After the Bell: The rand has been relatively stable this year, but post-election horse-trading looms
(Photo: Waldo Swiegers / Bloomberg via Getty Images)

The rand’s ultimate course for the rest of 2024 will largely hinge on the government that emerges from the horse-trading that takes place in the coming days.

For all the talk about political uncertainty in the run-up to the 29 May elections, the rand has not been all that volatile this year by its often turbulent standards. 

That could change in the coming days and weeks as South Africa’s incoming coalition government takes shape.  

In the first five months of this year — up to the 29 May election and the two days that followed — the rand has traded in a range of roughly 18.08/dlr and 19.32/dlr. 

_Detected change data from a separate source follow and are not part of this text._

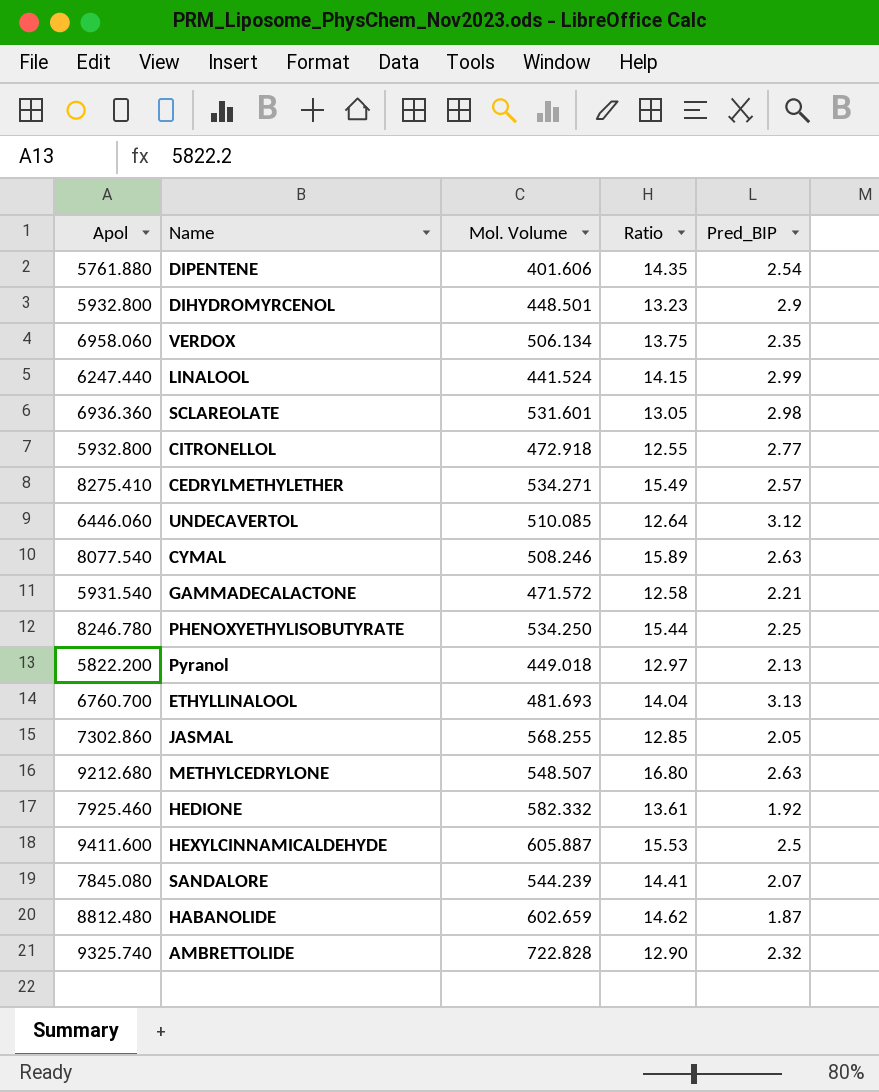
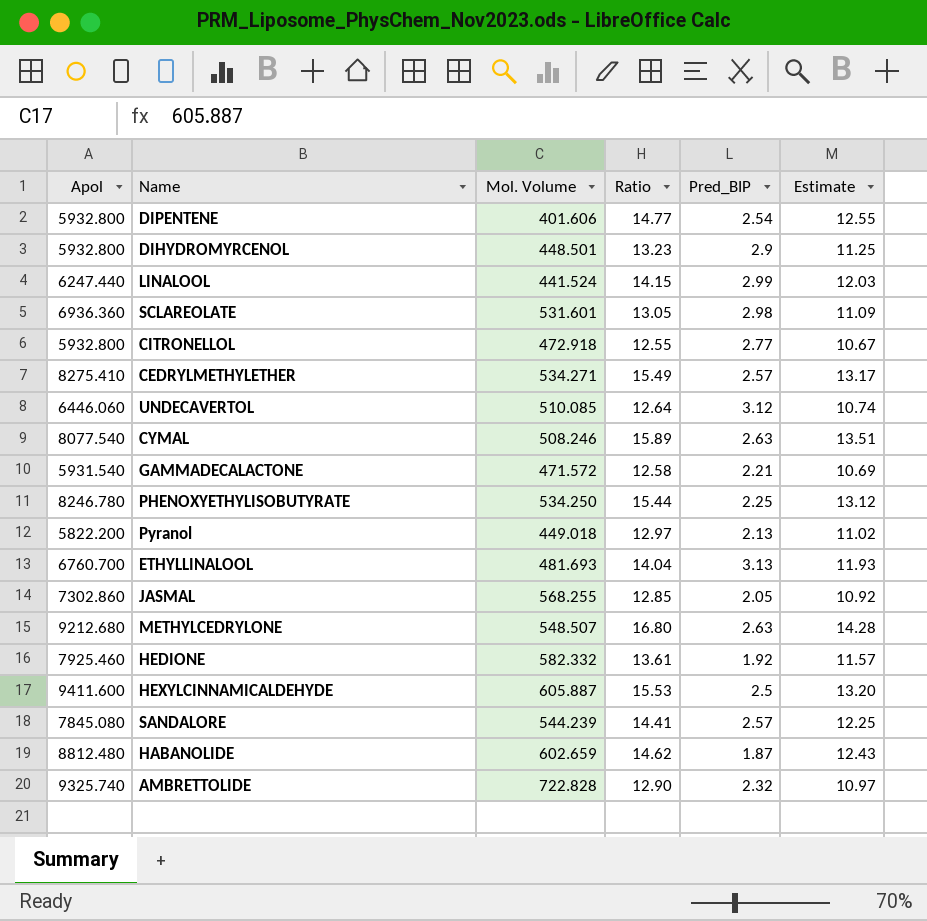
column Estimate | formula: none -> [Ratio] * 0.85
row VERDOX: 6958.060 | 506.134 | 13.75 | 2.35 -> none
DIPENTENE | Apol: 5761.880 -> 5932.800
DIPENTENE | Ratio: 14.35 -> 14.77
SANDALORE | Pred_BIP: 2.07 -> 2.57

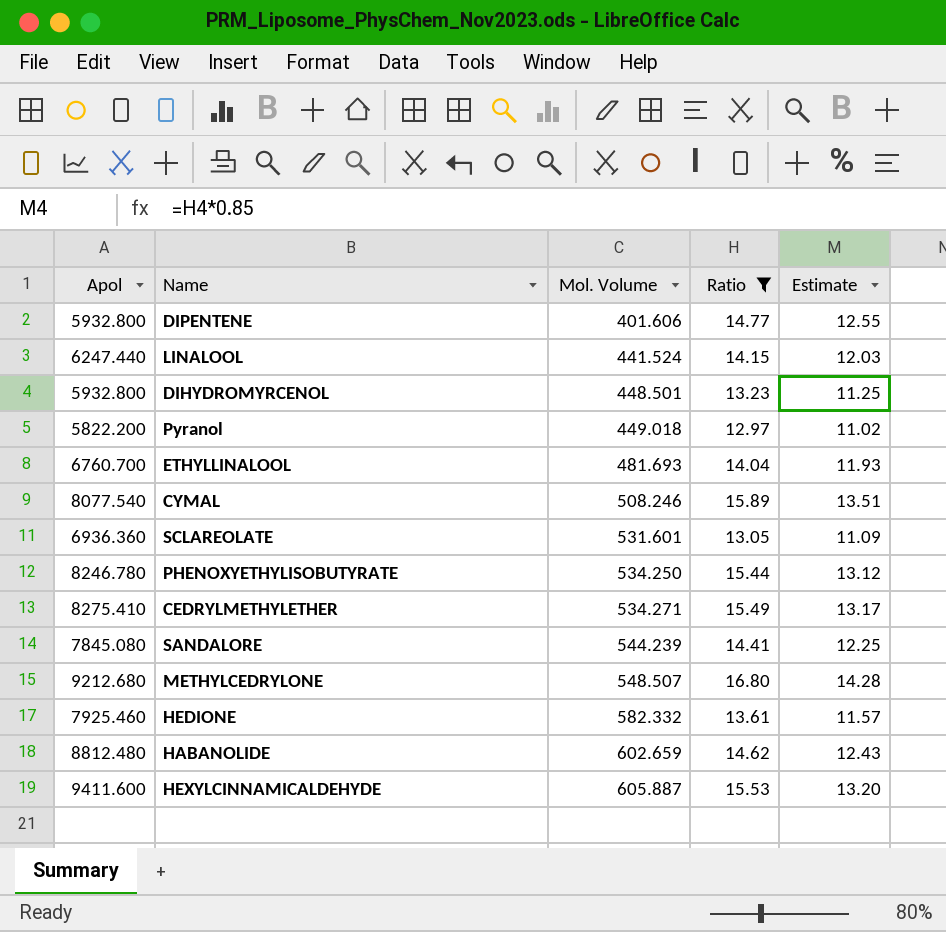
filter: none -> Ratio >= 12.97
row order: none -> Mol. Volume ascending
column Pred_BIP | position: 5 -> none

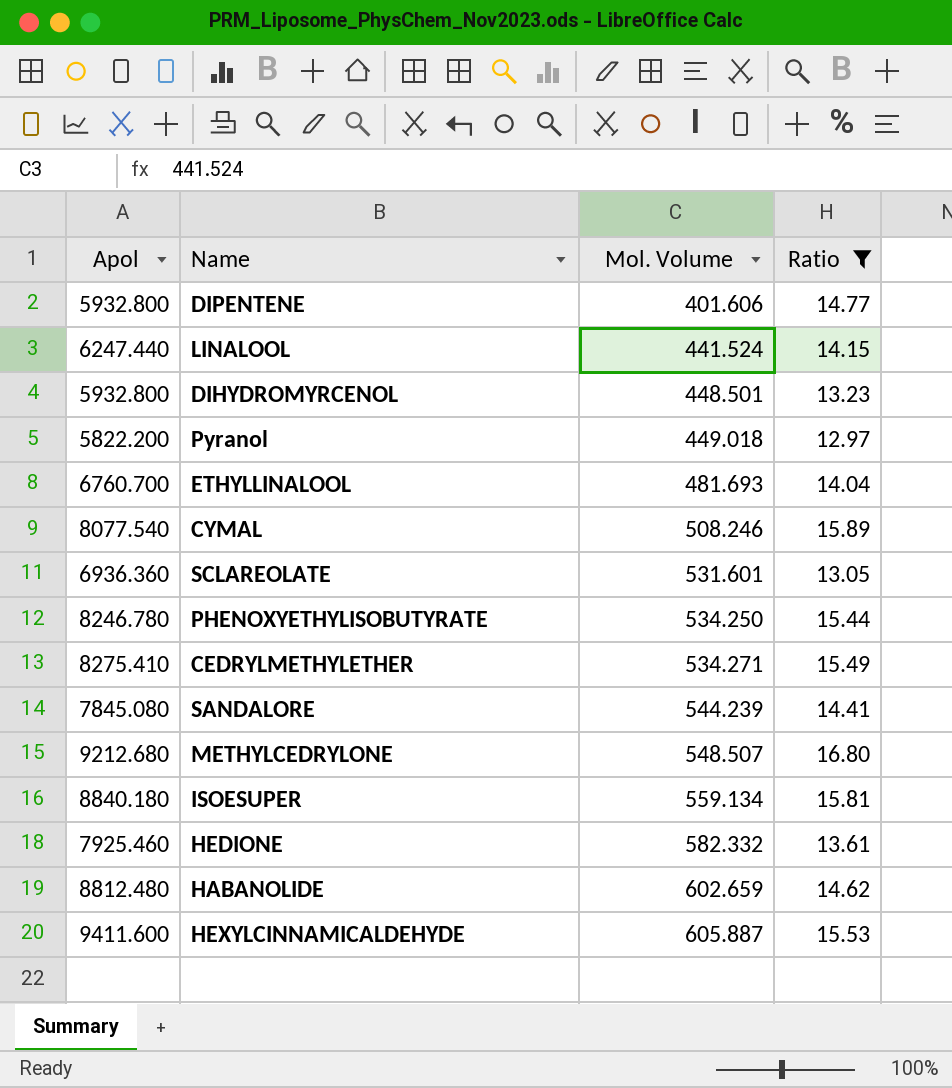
column Estimate | formula: [Ratio] * 0.85 -> none
row ISOESUPER: none -> 8840.180 | 559.134 | 15.81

Here are its ranges for the previous four years over the same timeframe, 1 January to 31 May:

  • 2023: 16.72 to 19.72
  • 2022: 14.50 to 16.15
  • 2021: 13.52 to 15.52
  • 2020: 14.00 to 19.00

The first five months of this year were the most stable period for the rand over that period this decade. 

The currency seemed volatile during May, trading between 18.08/dlr and 18.80/dlr. But even that range is not all that unusual over a month for the rand, which is subject to wide gyrations for a range of factors.

These include its status as a proxy emerging market currency owing to the sophistication of South Africa’s financial markets, its categorisation as a commodity currency, which makes it vulnerable to boom and bust cycles, and the baggage of a slow-growth economy with numerous and growing challenges. 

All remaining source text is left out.